A feature commonly found on websites, annotations (also known as tags) would permit any system entity to be associated with any number of short phrases or single words, enabling administrators to overlay semantic structure on system configuration. This structure would both help individual administrators remember and understand the roles of different components, and would also help new administrators learning about a system.
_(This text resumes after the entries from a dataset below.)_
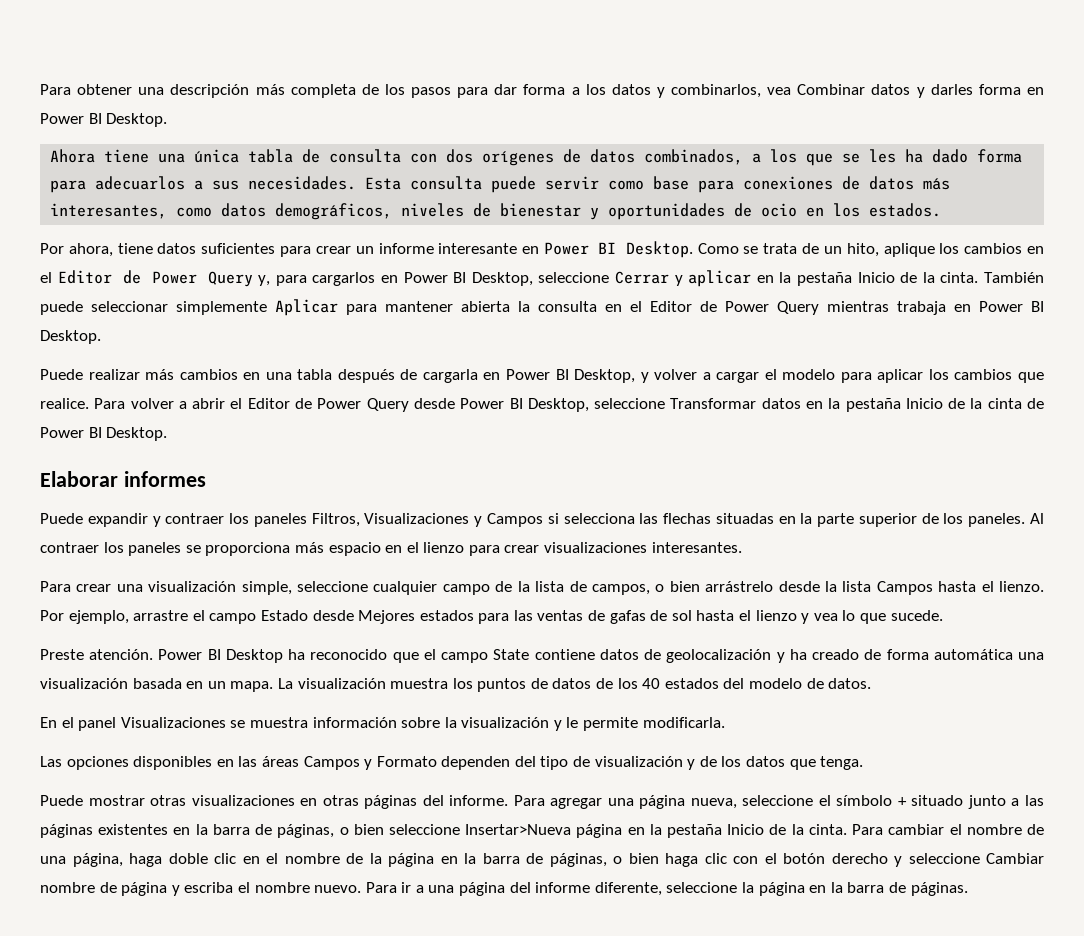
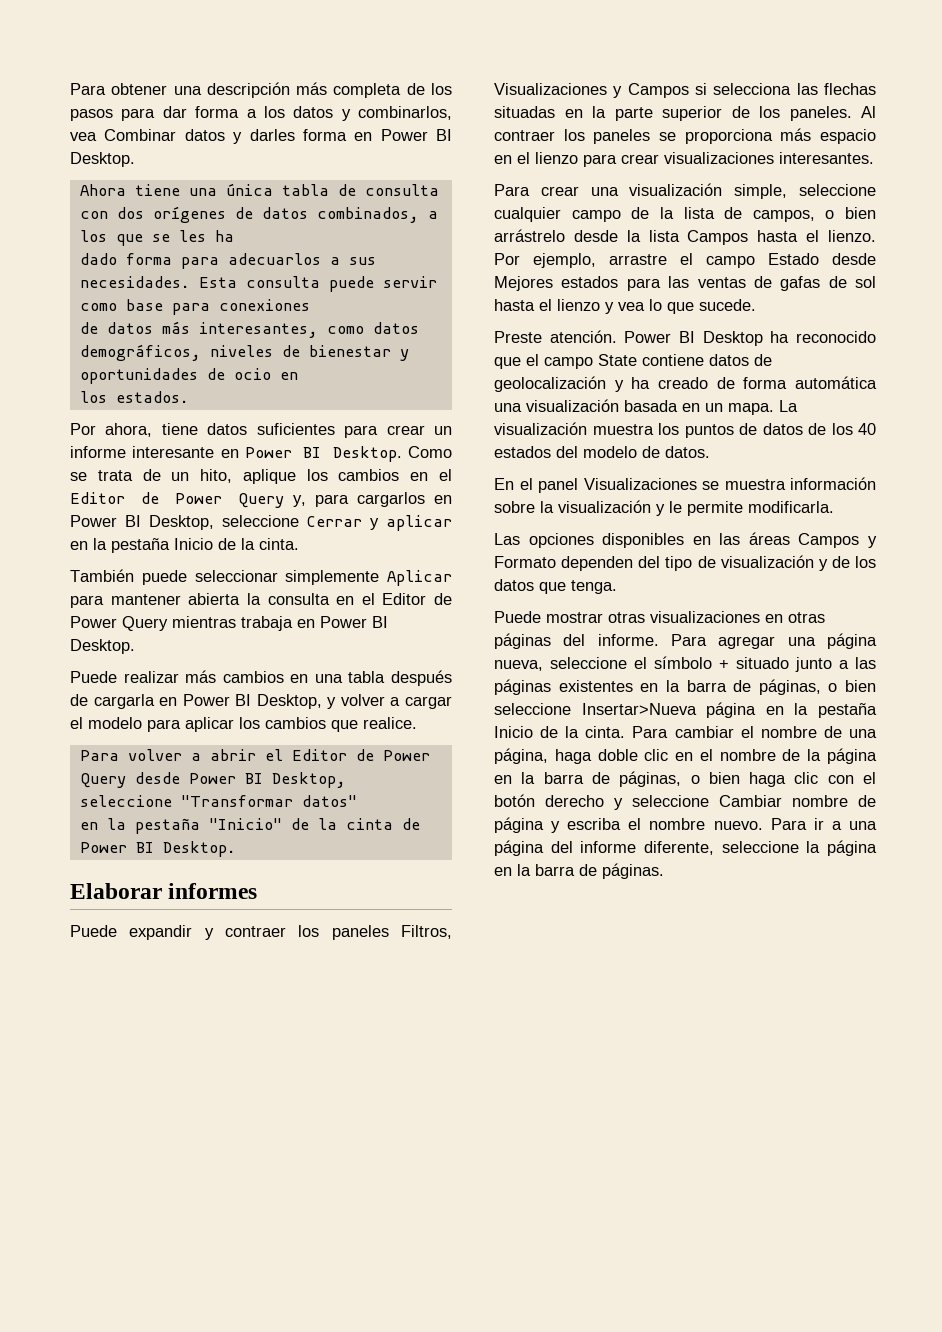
- Ahora tiene una única tabla de consulta con dos orígenes de datos combinados, a los que se les ha dado forma para adecuarlos a sus necesidades.
+ Ahora tiene una única tabla de consulta con dos orígenes de datos combinados, a los que se les ha
+ dado forma para adecuarlos a sus necesidades.
- Esta consulta puede servir como base para conexiones de datos más interesantes, como datos demográficos, niveles de bienestar y oportunidades de ocio en los estados.
+ Esta consulta puede servir como base para conexiones
+ de datos más interesantes, como datos demográficos, niveles de bienestar y oportunidades de ocio en
+ los estados.
- Como se trata de un hito, aplique los cambios en el Editor de Power Query y, para cargarlos en Power BI Desktop, seleccione Cerrar y aplicar en la pestaña Inicio de la cinta. También puede seleccionar simplemente Aplicar para mantener abierta la consulta en el Editor de Power Query mientras trabaja en Power BI Desktop.
+ Como se trata de un hito, aplique los cambios en el Editor de Power Query y, para cargarlos en Power BI Desktop, seleccione Cerrar y aplicar en la pestaña Inicio de la cinta.
+ También puede seleccionar simplemente Aplicar para mantener abierta la consulta en el Editor de Power Query mientras trabaja en Power BI Desktop.
- Puede realizar más cambios en una tabla después de cargarla en Power BI Desktop, y volver a cargar el modelo para aplicar los cambios que realice. Para volver a abrir el Editor de Power Query desde Power BI Desktop, seleccione Transformar datos en la pestaña Inicio de la cinta de Power BI Desktop.
+ Puede realizar más cambios en una tabla después de cargarla en Power BI Desktop, y volver a cargar el modelo para aplicar los cambios que realice.
+ Para volver a abrir el Editor de Power Query desde Power BI Desktop, seleccione "Transformar datos"
+ en la pestaña "Inicio" de la cinta de Power BI Desktop.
Furthermore, it would enhance search mechanisms, helping administrators find components within the system.

Collaborative Discussions

Though the idea of threaded discussions is an internet feature almost twice as old as the world wide web, the benefit this powerful feature could provide to the field of system administration has not yet been explored.

Shared System Views

When system administrators work together on problem determination or other collaborative tasks, they could benefit from the ability to share views of system state in real time.

Task-centered workspaces

System administrators often work on multiple tasks at one time. On top of constantly monitoring system health, many tasks they do involving waiting (e.g., for a storage subsystem to migrate) or occur over relatively long periods of time (e.g., troubleshooting slow server response times). A user interface organized to enable quick and easy task switching by preserving task-specific views into the system could provide enormous benefit for admins who multitask.

Customization

In field studies of system administrators, we learned that they often create custom scripts and monitoring tools in order to effectively understand and manage their complex systems.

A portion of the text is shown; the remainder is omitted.